| Exercise directions |
Below are the entries to work from; restate word for word the portion that opens with the line containing "<span>117</span>" and closes with the line containing "298px; top: 168px;", keeping both.

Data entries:
------------

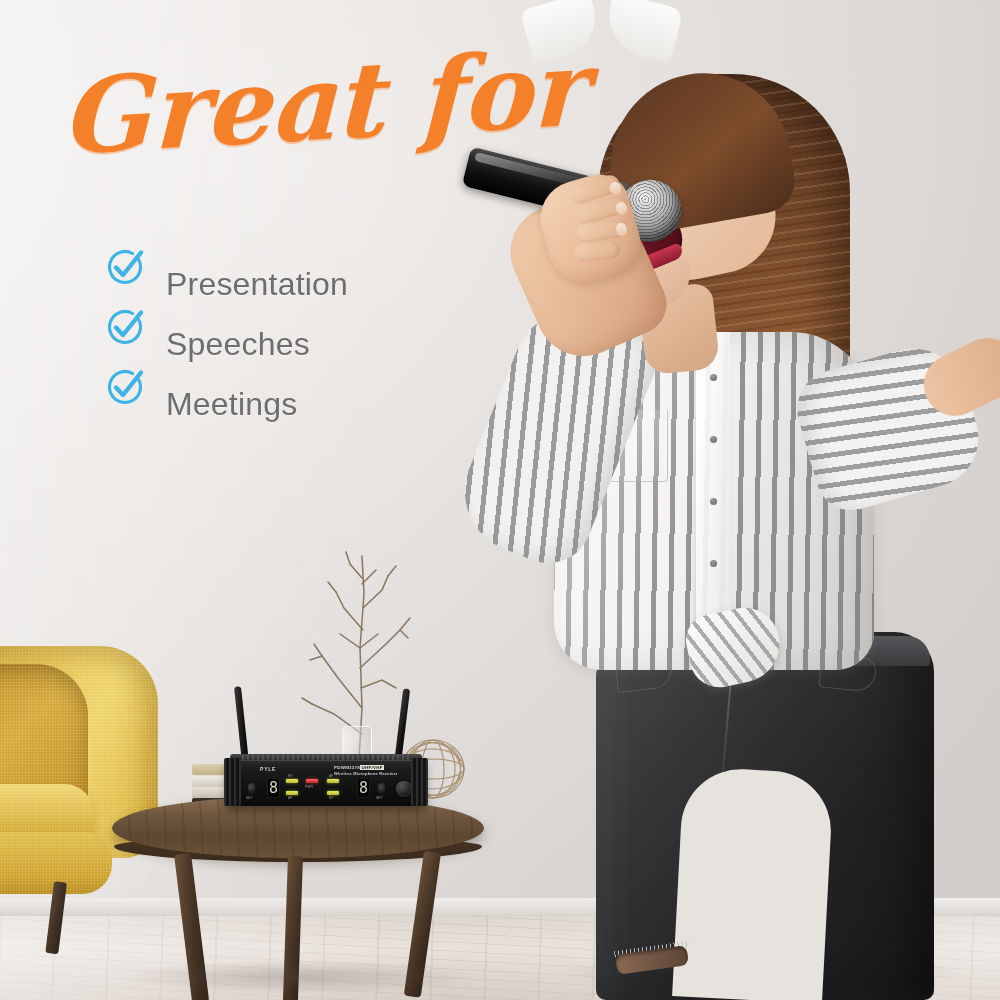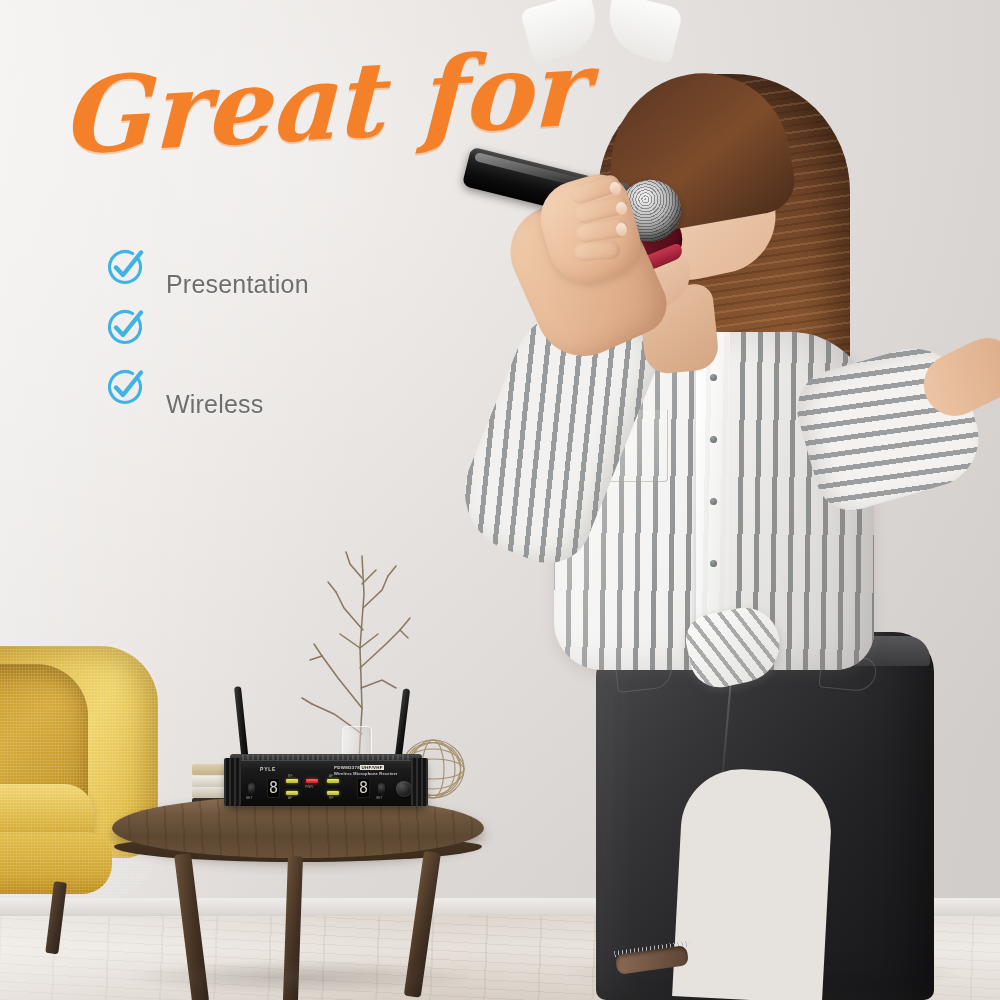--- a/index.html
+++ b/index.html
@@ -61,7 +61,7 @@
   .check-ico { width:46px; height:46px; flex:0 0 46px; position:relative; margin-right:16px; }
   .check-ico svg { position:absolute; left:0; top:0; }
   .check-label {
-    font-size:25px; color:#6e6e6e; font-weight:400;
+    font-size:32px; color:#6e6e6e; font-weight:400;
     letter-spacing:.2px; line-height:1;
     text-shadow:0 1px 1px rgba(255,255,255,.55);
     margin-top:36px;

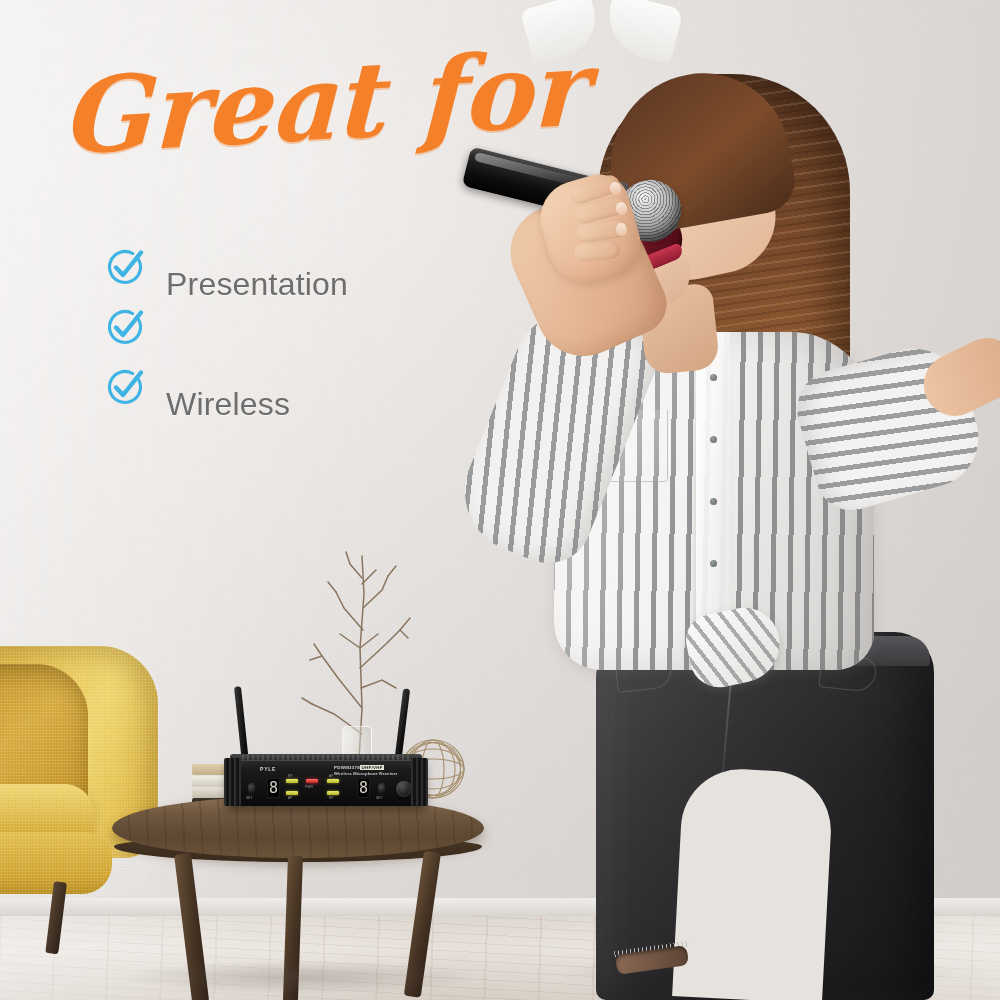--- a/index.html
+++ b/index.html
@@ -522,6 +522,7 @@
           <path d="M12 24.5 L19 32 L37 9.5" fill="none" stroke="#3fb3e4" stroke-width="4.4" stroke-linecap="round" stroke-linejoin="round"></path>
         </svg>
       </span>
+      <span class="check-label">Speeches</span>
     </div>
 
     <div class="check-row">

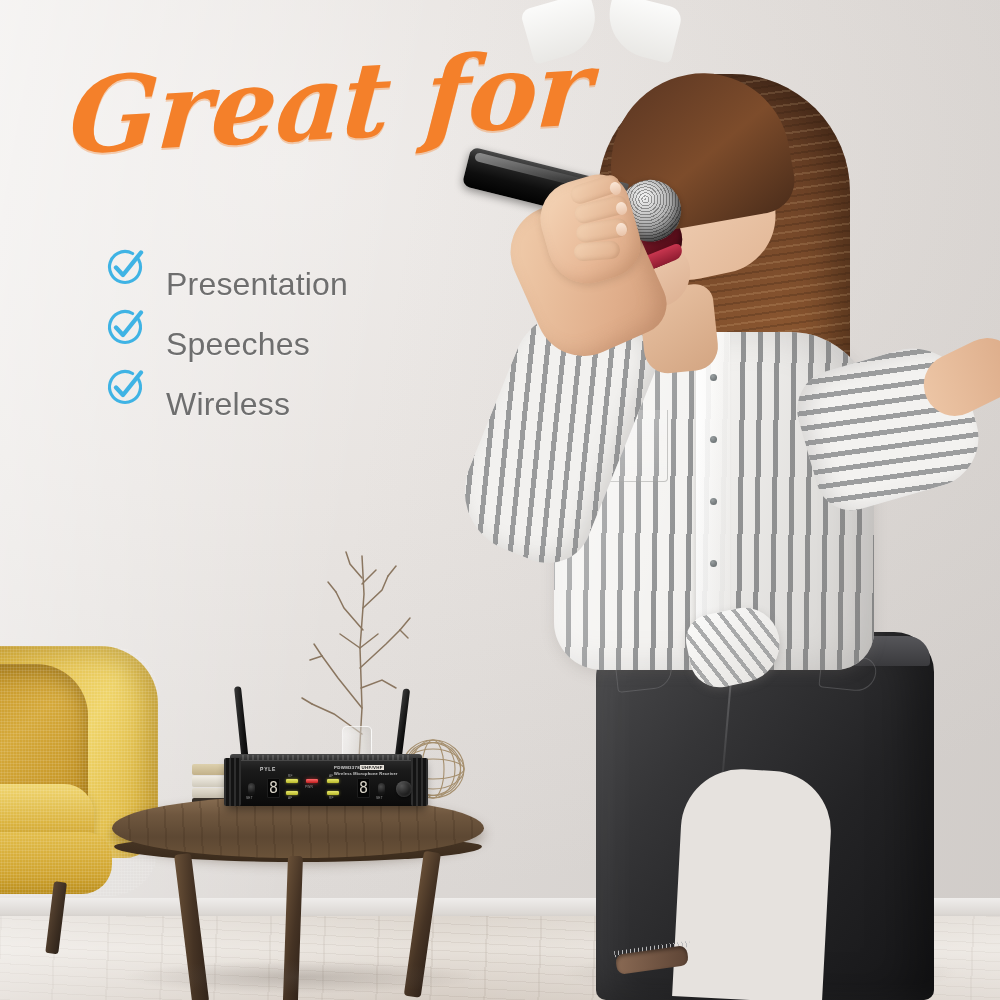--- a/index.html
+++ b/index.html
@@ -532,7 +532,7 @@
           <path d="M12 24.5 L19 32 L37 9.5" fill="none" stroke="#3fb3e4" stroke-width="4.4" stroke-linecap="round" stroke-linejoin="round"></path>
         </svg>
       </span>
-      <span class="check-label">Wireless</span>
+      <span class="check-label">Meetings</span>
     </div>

------------

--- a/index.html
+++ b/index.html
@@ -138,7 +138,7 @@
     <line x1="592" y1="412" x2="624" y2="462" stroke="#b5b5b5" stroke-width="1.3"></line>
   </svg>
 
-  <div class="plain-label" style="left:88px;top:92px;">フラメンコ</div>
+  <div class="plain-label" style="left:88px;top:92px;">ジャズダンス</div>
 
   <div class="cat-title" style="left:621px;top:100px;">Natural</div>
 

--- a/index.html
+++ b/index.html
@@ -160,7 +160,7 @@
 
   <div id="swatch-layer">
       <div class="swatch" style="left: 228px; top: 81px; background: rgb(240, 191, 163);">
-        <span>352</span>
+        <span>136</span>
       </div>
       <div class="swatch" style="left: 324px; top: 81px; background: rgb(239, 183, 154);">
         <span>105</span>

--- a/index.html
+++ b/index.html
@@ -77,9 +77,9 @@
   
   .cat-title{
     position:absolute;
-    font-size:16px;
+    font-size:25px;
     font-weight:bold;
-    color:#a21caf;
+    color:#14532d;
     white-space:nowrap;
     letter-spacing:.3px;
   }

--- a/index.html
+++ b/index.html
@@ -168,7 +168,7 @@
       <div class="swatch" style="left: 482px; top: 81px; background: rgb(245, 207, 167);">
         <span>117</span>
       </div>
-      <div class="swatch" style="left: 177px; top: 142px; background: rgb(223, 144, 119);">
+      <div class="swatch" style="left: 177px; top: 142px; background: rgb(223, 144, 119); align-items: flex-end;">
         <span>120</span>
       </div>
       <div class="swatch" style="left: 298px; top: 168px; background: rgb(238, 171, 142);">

------------

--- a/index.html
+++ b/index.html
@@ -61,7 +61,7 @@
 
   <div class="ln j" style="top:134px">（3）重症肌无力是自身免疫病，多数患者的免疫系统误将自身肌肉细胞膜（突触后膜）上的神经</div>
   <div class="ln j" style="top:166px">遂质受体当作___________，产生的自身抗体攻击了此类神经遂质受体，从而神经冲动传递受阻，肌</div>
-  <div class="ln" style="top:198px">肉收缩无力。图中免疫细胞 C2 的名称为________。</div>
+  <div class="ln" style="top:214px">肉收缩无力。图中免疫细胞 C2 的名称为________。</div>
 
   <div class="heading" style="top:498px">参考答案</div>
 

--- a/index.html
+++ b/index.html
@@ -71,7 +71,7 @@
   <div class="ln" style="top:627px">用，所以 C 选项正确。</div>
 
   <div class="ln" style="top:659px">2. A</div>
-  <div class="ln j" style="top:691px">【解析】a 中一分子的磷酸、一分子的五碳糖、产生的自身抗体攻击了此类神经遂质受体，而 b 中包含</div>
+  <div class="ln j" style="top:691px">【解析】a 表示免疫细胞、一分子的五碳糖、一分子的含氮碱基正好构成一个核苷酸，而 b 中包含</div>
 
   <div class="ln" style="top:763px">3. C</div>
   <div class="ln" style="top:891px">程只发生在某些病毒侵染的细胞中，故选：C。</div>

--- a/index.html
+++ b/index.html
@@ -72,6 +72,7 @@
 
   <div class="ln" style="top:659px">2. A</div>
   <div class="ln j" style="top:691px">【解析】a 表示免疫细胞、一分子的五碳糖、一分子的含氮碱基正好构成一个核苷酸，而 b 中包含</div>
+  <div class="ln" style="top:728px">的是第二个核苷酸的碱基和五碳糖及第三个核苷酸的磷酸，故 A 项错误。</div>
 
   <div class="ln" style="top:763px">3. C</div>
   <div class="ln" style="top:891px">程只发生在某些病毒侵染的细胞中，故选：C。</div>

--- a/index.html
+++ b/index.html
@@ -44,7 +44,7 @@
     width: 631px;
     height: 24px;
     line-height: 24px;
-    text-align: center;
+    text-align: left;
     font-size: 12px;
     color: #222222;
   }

------------

| Result of this task |
         <span>117</span>
       </div>
-      <div class="swatch" style="left: 177px; top: 142px; background: rgb(223, 144, 119);">
+      <div class="swatch" style="left: 177px; top: 142px; background: rgb(223, 144, 119); align-items: flex-end;">
         <span>120</span>
       </div>
       <div class="swatch" style="left: 298px; top: 168px; background: rgb(238, 171, 142);">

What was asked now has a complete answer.